So why would Melania, who is famously image-conscious, choose Ratner to helm her on-screen authorised biography? Burleigh thinks it is probably down to a “combination of [Ratner’s] connections to the peers around her husband and her proven record of trolling or ‘owning the libs’”. Burleigh points to the infamous footage of Melania wearing a jacket during a visit to a migrant child detention centre, on the back of which was scrawled in white: “I really don’t care, do you?”
As for whether Ratner directing her documentary is typical Trump-world defiance, or signals something deeper about Melania’s own views on the #MeToo movement, Burleigh says that, to her knowledge, Melania has never publicly objected “to her husband’s insults toward and treatment of women, nor expressed support for the Epstein victims”.
So what do we really know about the president’s wife? In the first 100-plus days of the second Trump administration, Melania reportedly spent fewer than 14 days at the White House. Some insiders called that estimate “generous”. Historians noted that such a low-profile residency has not been seen since Bess Truman, wife of President Harry S. Truman, nearly 80 years ago – a woman who hated the lack of privacy and the “formalities and pomp or the artificiality” that surrounded the presidency.
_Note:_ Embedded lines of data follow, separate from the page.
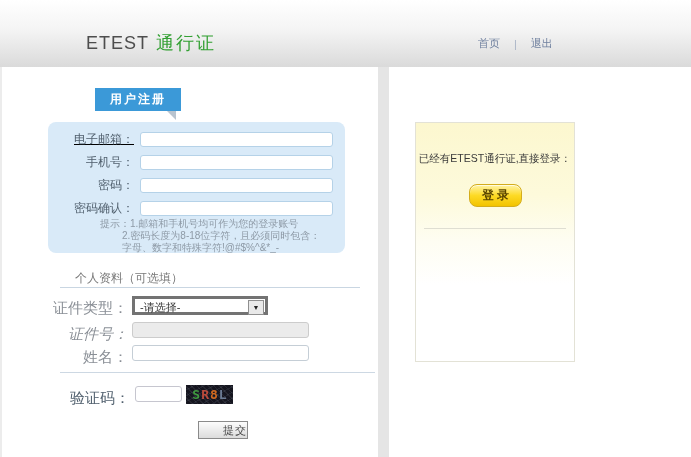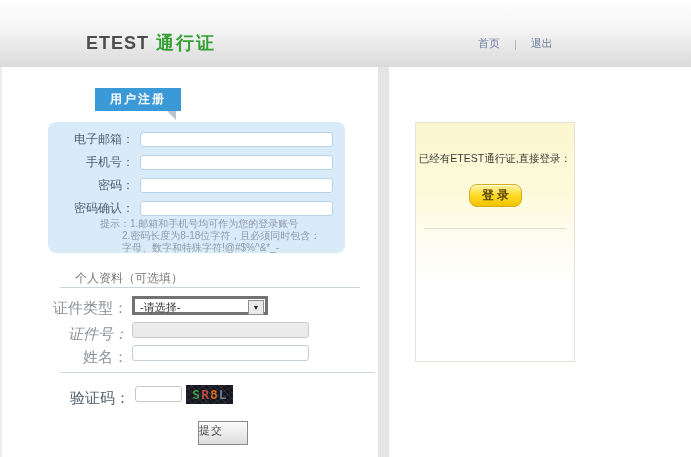"ETEST 通行证" .logo { font-weight: bold -> normal }
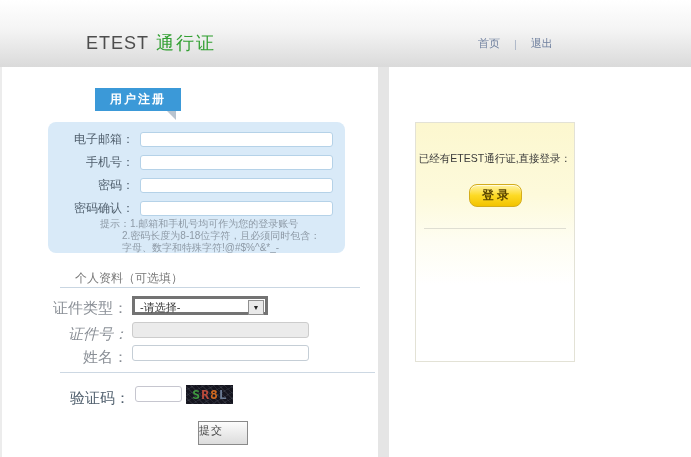"电子邮箱：" div.f-row { text-decoration: none -> underline }
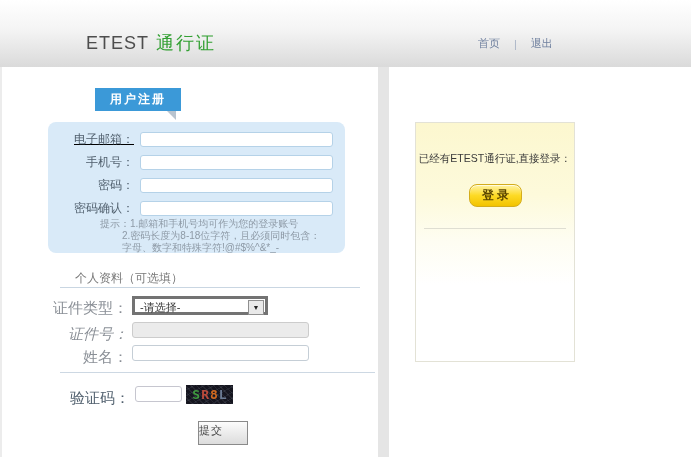"提交" .submit { height: 24px -> 18px; text-align: left -> right }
For Melania, eight decades later, Trump Tower in New York was apparently her chosen base of operations, where she wanted to stay close to their son Barron, then a freshman at New York University. Most of her social interactions appear formal rather than personal. Her close inner circle has always been family: her parents, Viktor and Amalija Knavs, who became US citizens in 2018 after being sponsored by Melania, and her sister, Ines Knauss, an artist who was last reported living in a $2m Trump-owned apartment on New York’s Upper East Side.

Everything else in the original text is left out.